In her novel 'Alias Grace', Margaret Atwood constructs images of quilting and patchwork to assemble protagonist Grace’s story as a historiographical metafiction. A historiographical metafiction allows for multiple versions of the truth, or history, shaped through different perspectives or through different ways of storytelling from the past. The existence of multiple stories in this sense forces one to question if the complete truth can be known in a text.


In ‘Alias Grace’, the entire structure and form of the novel becomes a patchwork of both history and fiction, so that they are intertwined yet difficult to distinguish from the other. Various versions of the events are incorporated into this structure, for example testimony, romantic fiction, false memory, lies, imaginative reconstruction and historical records. An important part of this structural patchwork is what is not said – elements of the story which are potentially left out, or patched up by layers of lies – creating infinite possibilities in these gaps.

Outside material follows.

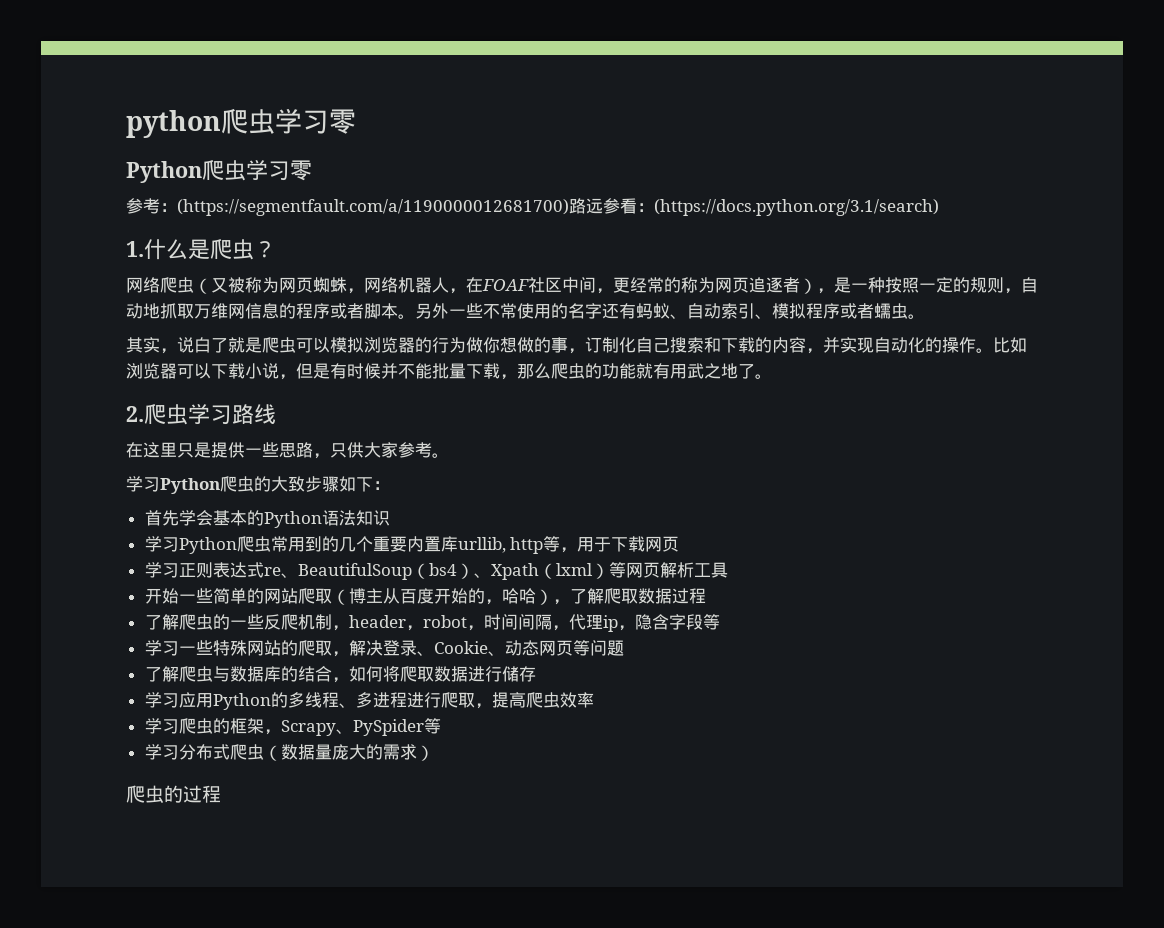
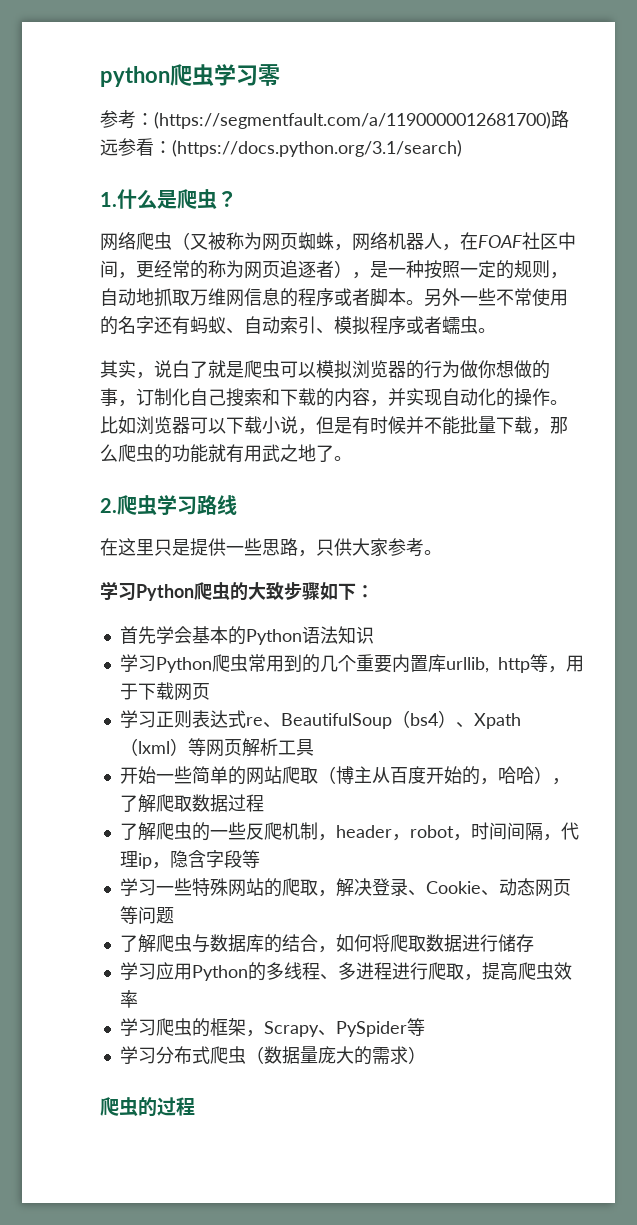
- Python爬虫学习零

The patchwork structure also toys with Grace’s feelings and personality. Underlying in the metaphor of the quilt, is the bed: a place for sex. It is possible that this could be Grace’s intention, to use her sexuality to her advantage in her relationship with Simon Jordan? This introduces one of the versions of events told in the novel: the representation of Grace’s story as a romantic fiction within her conversations with Simon. The possibility of this depends on Simon’s voyeuristic position in the male gaze. He views Grace as a sexual object which enables her to use her sexuality to create the idea of potential sexual or romantic relations between them. In doing this, she forms a bond with Simon and tricks him into listening and believing her version of the story that she wishes to tell him, regardless of whether or not it is the truth.

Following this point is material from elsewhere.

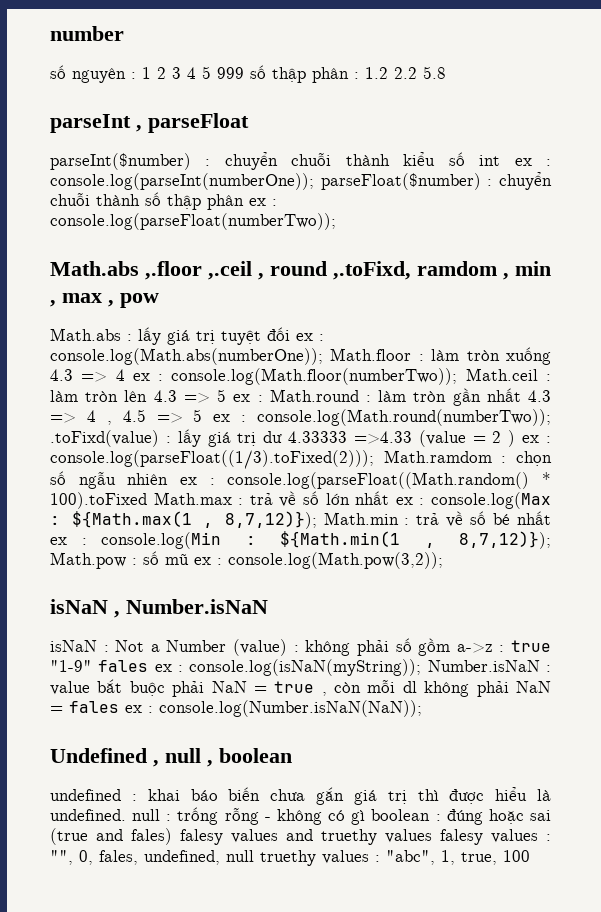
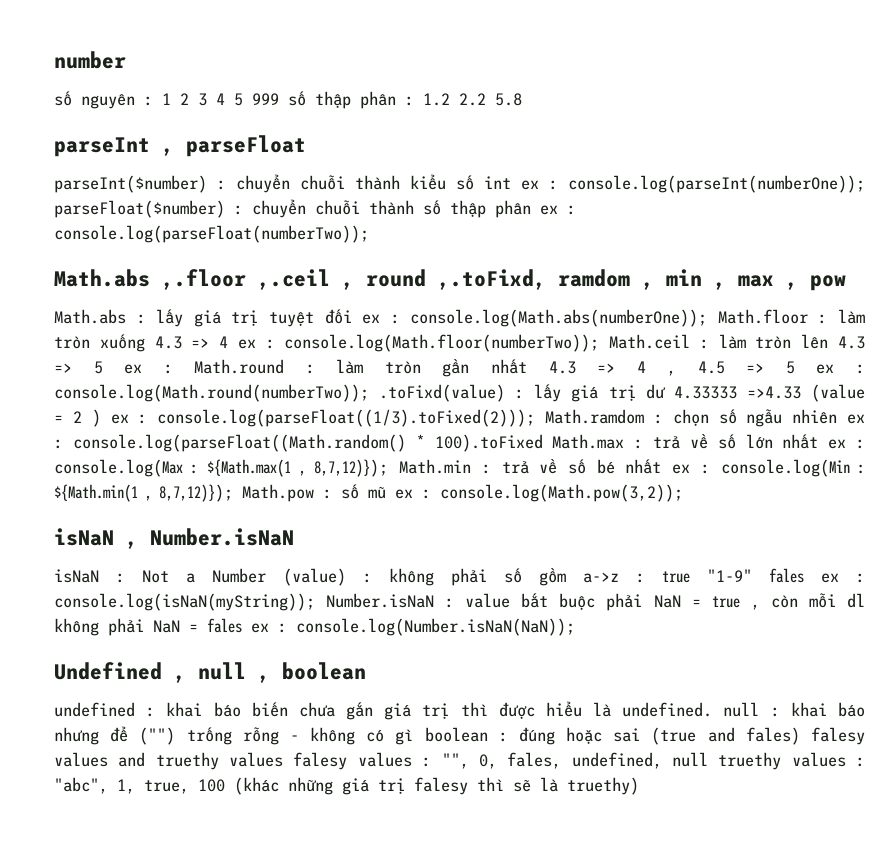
- undefined : khai báo biến chưa gắn giá trị thì được hiểu là undefined. null : trống rỗng - không có gì boolean : đúng hoặc sai (true and fales) falesy values and truethy values falesy values : "", 0, fales, undefined, null truethy values : "abc", 1, true, 100
+ undefined : khai báo biến chưa gắn giá trị thì được hiểu là undefined. null : khai báo nhưng để ("") trống rỗng - không có gì boolean : đúng hoặc sai (true and fales) falesy values and truethy values falesy values : "", 0, fales, undefined, null truethy values : "abc", 1, true, 100 (khác những giá trị falesy thì sẽ là truethy)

The quilt acts as a metaphor for patching together different versions of the truth to create a confusing story for the reader from which the real and complete truth cannot be distinguished. Ultimately, the reader is not supposed to know whether Grace is guilty or not, and this is a crucial part of the quilting metaphor. The patched-up blend of different versions of events rejects the possibility of a final and certain reading in Grace’s story.

Atwood’s construction of this novel is an art form itself, the same way patchwork is art, pulling all possible elements of imagination and history together to creatively convey the very point that makes Grace’s story so intriguing: no one will ever know the truth.